Exercise goal> Below is a listing; print exactly its lines from the one containing "(962, 293) none -> [541,474,572,488] que" down to the one containing "[410,262,439,274] 150, ->", both inclusive, with every picture left out.

⟨

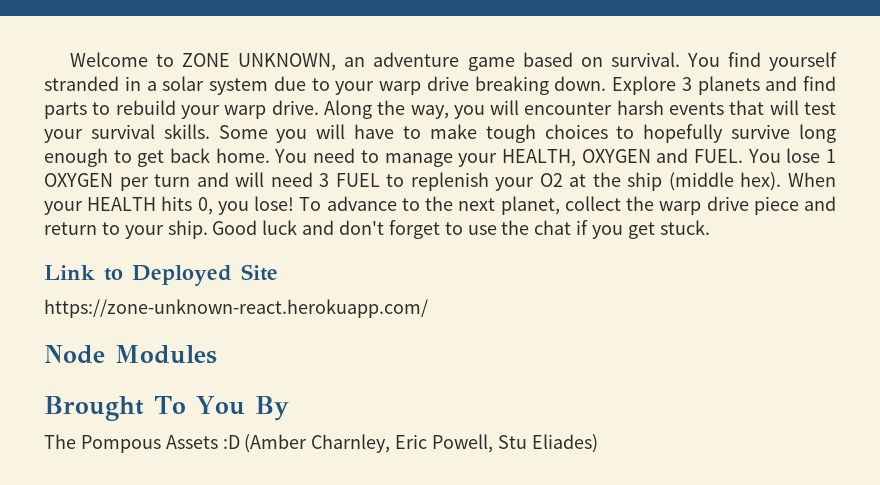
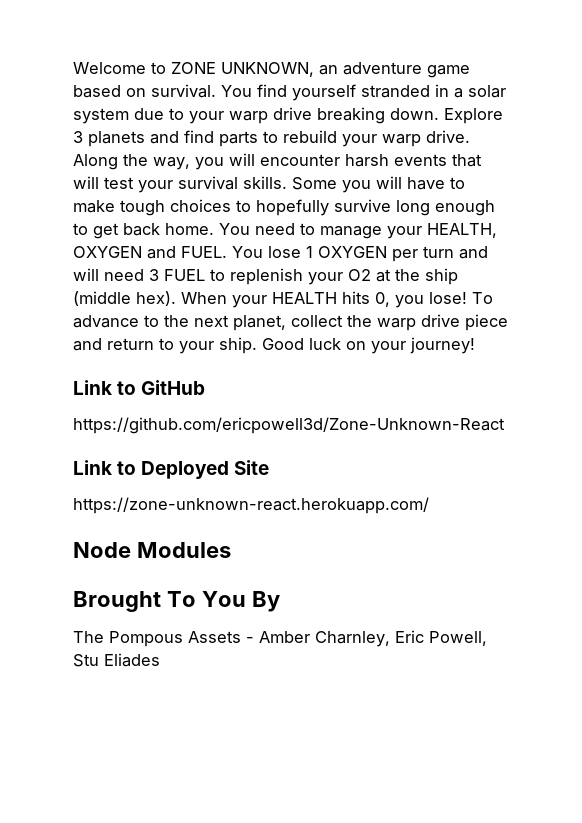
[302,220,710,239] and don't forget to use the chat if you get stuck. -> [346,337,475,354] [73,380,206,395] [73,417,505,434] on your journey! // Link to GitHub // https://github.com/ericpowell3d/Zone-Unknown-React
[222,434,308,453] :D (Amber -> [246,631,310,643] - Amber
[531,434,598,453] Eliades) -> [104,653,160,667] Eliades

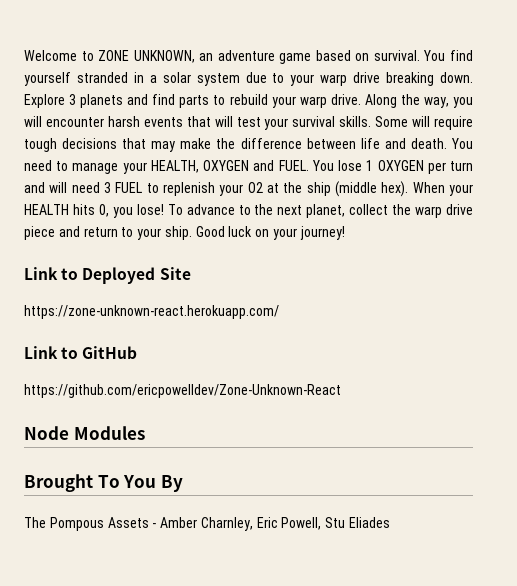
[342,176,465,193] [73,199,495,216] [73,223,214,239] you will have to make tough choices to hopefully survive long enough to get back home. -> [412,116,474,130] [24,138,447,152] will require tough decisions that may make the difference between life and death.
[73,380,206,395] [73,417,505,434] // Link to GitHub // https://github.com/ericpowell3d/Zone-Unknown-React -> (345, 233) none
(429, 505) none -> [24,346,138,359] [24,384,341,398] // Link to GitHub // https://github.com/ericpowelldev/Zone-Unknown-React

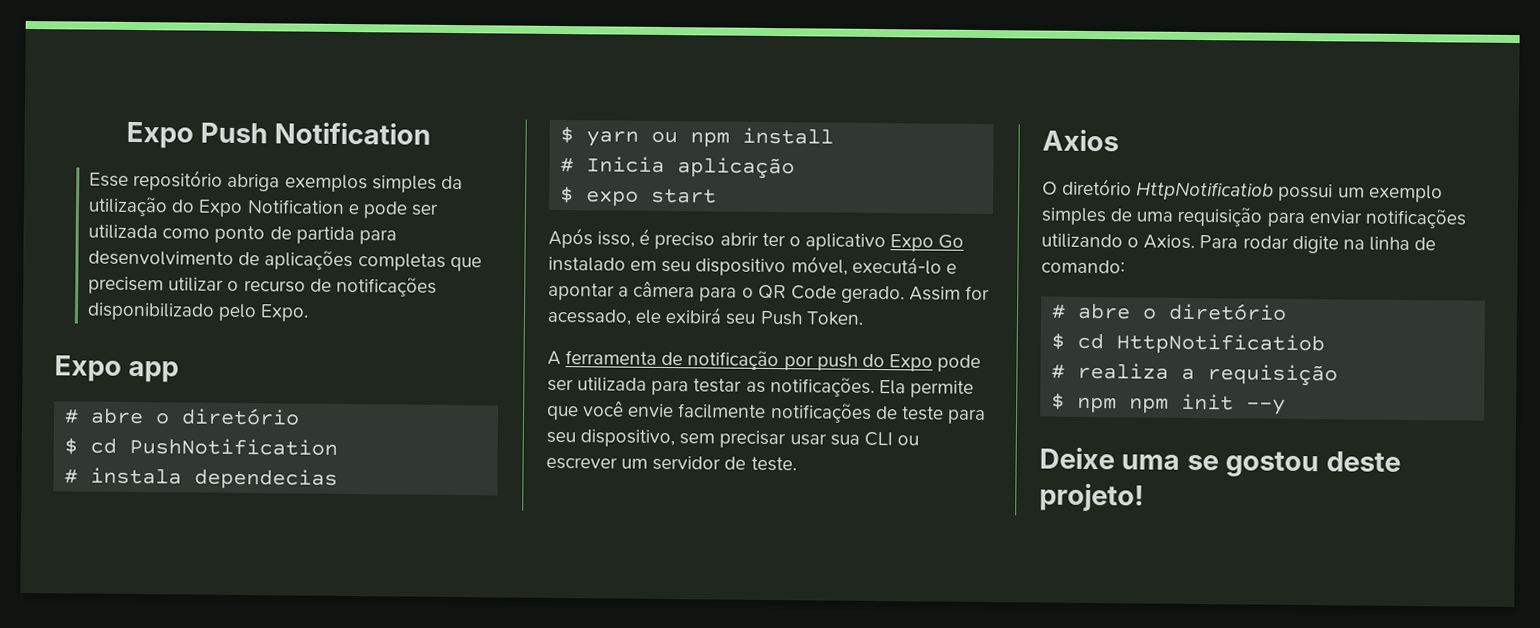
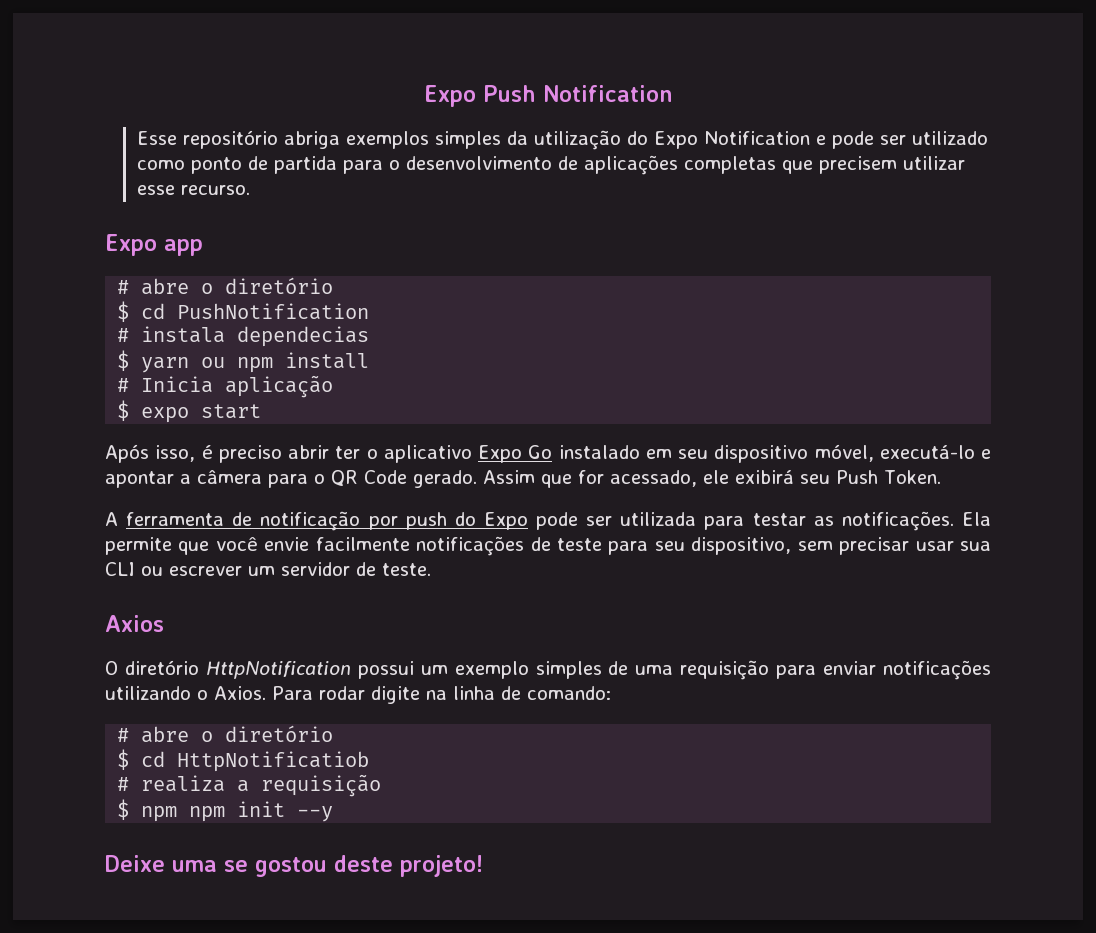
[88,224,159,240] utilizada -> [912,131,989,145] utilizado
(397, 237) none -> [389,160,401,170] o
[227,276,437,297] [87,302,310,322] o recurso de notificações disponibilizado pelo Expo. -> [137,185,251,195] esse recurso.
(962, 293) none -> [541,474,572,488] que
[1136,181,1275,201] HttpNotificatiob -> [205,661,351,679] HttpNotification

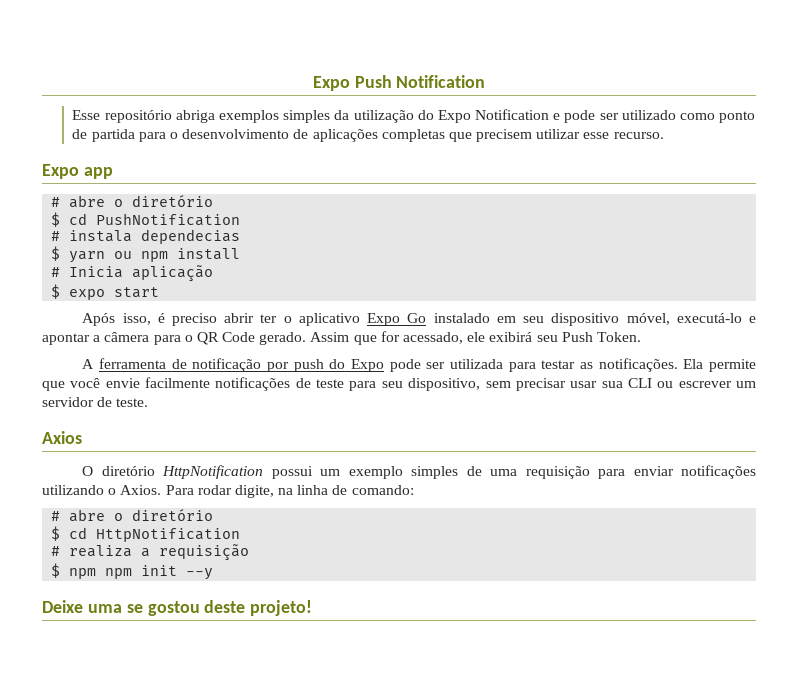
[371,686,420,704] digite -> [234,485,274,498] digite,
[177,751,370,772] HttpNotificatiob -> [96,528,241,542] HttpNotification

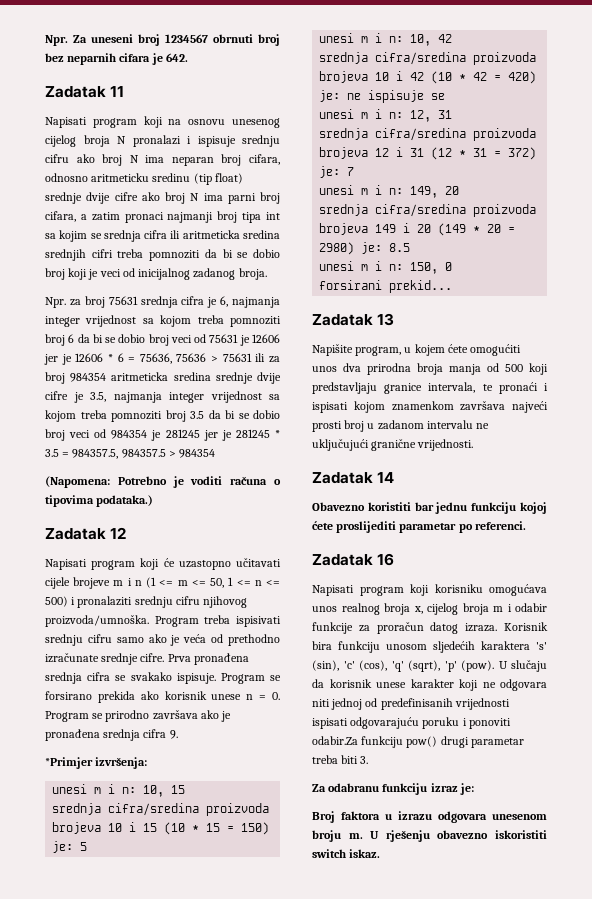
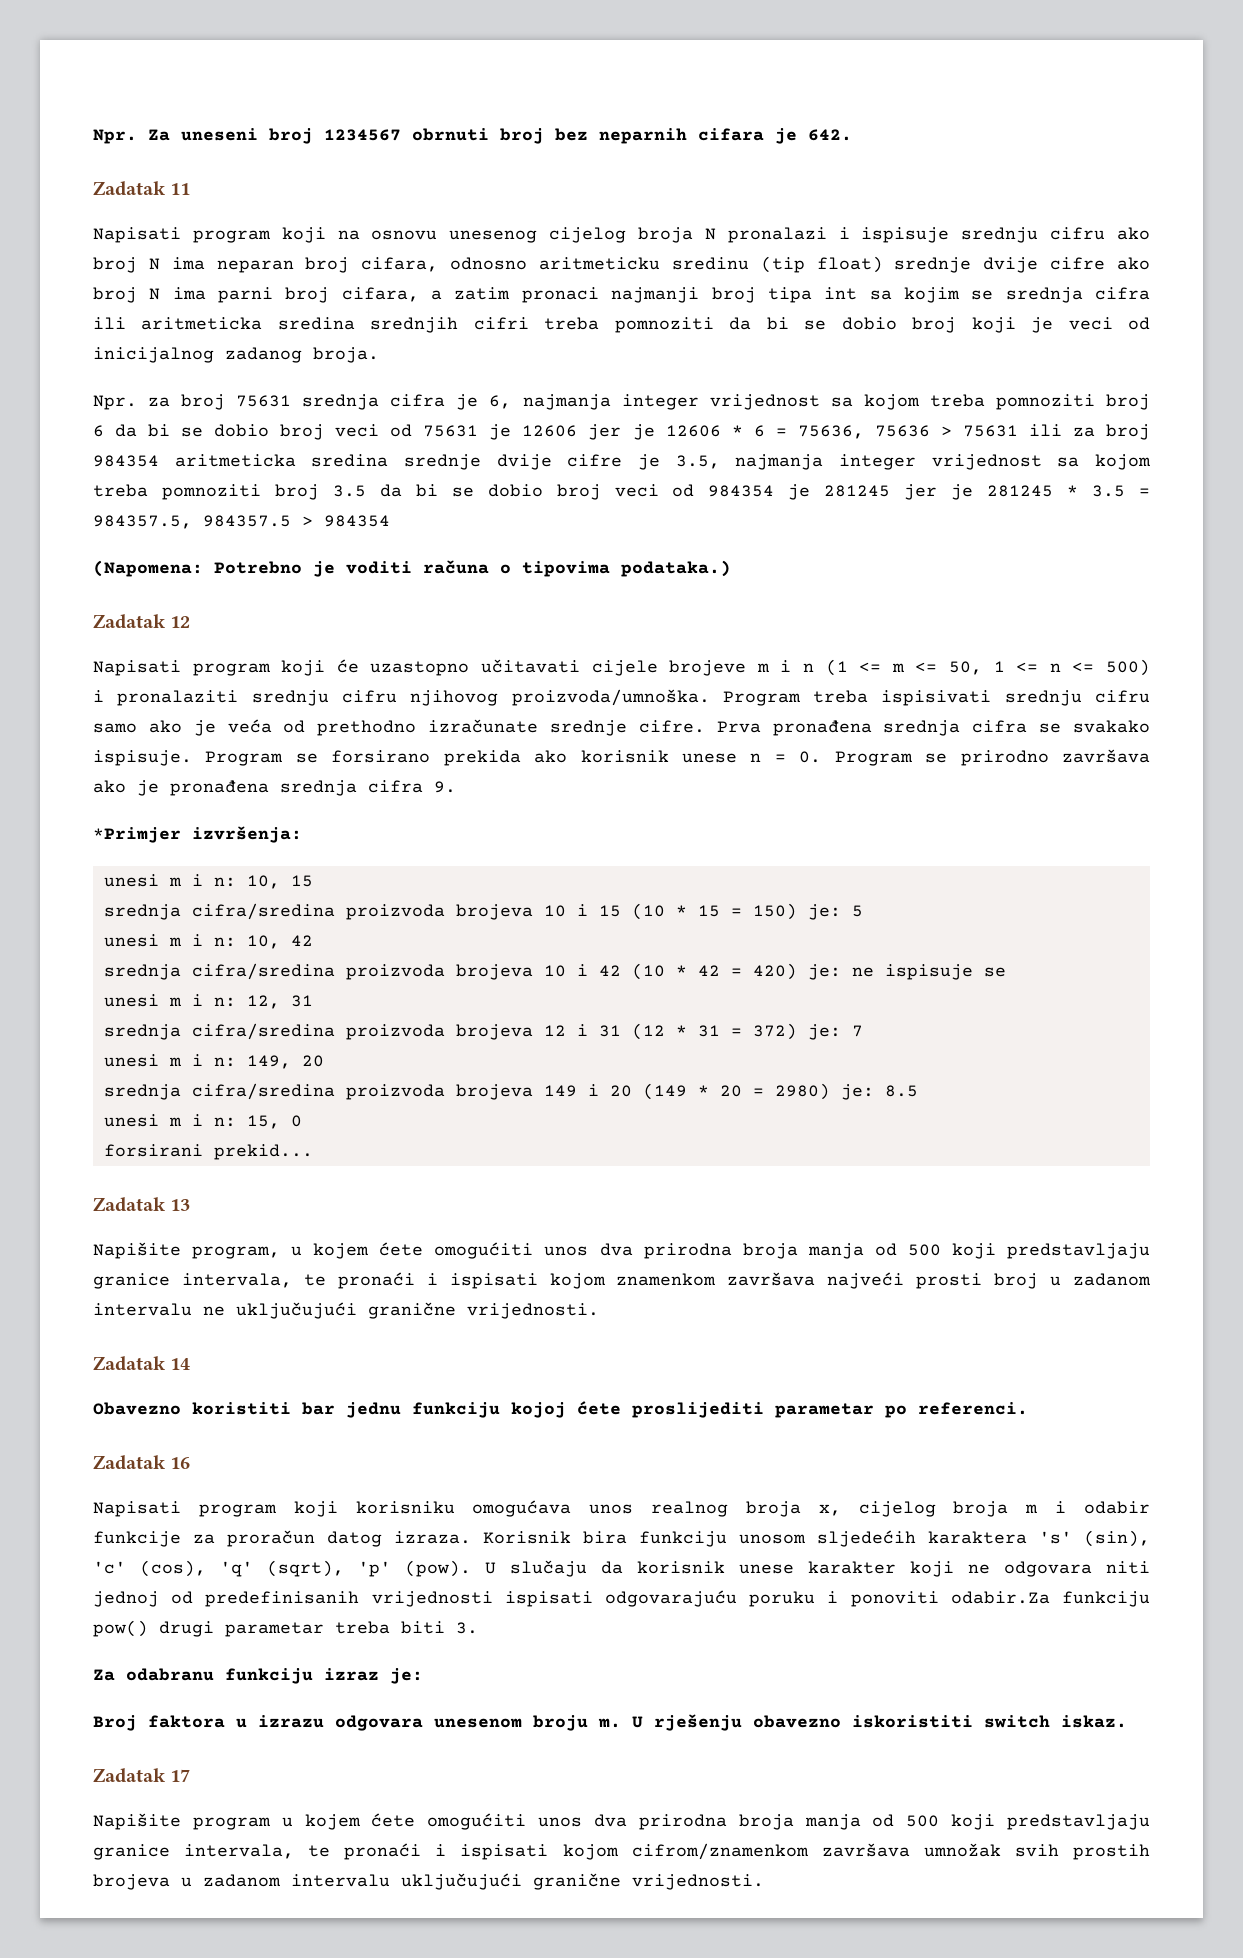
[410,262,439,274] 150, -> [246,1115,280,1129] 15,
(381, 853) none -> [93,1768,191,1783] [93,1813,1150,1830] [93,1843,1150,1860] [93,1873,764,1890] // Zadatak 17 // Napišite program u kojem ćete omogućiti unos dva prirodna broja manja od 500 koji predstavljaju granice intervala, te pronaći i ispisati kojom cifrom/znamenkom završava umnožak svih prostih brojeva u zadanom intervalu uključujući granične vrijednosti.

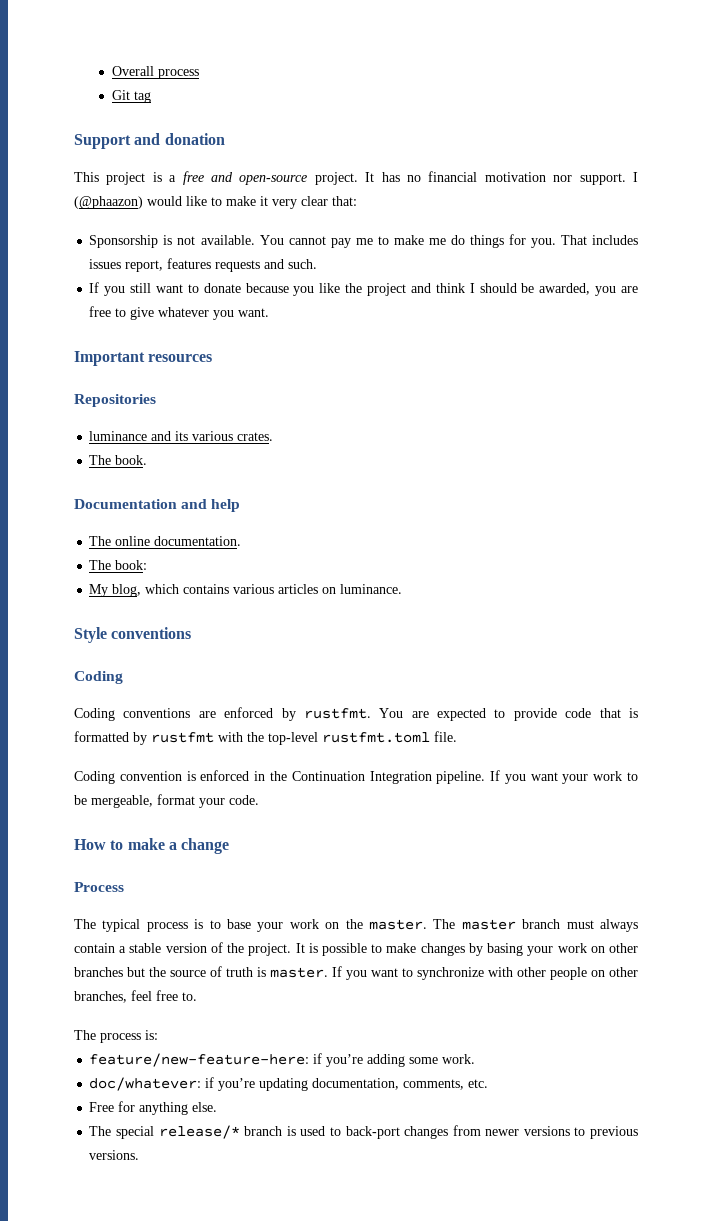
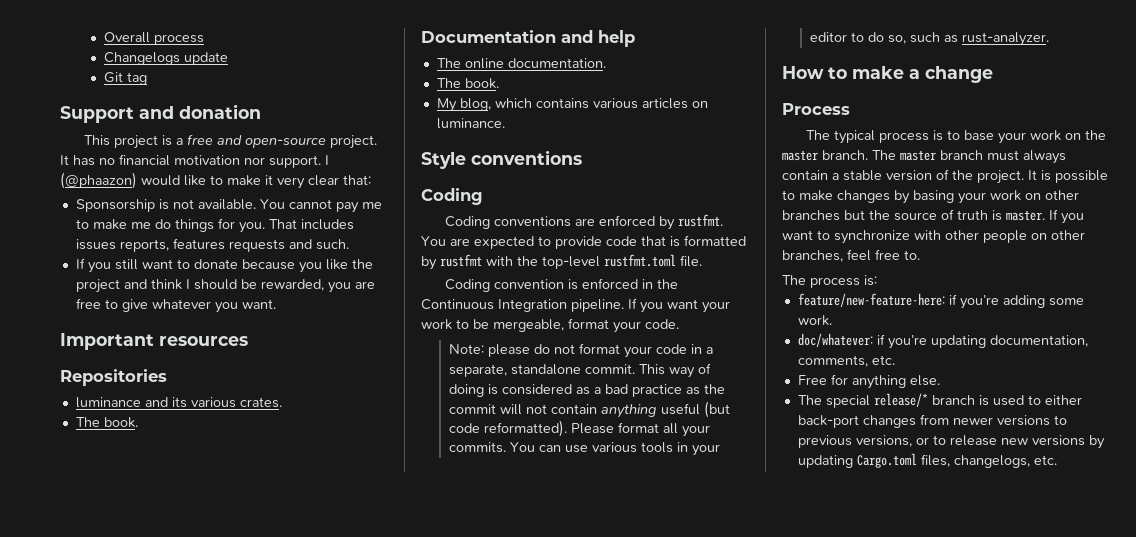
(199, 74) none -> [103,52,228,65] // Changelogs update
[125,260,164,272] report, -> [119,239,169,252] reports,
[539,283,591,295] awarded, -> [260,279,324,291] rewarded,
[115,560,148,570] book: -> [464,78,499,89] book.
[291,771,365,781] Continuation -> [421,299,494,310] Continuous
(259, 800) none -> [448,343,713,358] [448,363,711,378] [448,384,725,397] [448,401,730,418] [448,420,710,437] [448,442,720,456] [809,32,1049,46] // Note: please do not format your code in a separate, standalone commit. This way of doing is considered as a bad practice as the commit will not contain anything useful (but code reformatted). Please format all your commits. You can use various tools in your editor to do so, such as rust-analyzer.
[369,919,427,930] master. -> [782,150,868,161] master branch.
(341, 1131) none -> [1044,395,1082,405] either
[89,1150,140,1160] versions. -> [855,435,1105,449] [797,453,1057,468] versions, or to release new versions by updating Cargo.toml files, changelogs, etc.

⟩

Reply to the task>
(962, 293) none -> [541,474,572,488] que
[1136,181,1275,201] HttpNotificatiob -> [205,661,351,679] HttpNotification

[371,686,420,704] digite -> [234,485,274,498] digite,
[177,751,370,772] HttpNotificatiob -> [96,528,241,542] HttpNotification

[410,262,439,274] 150, -> [246,1115,280,1129] 15,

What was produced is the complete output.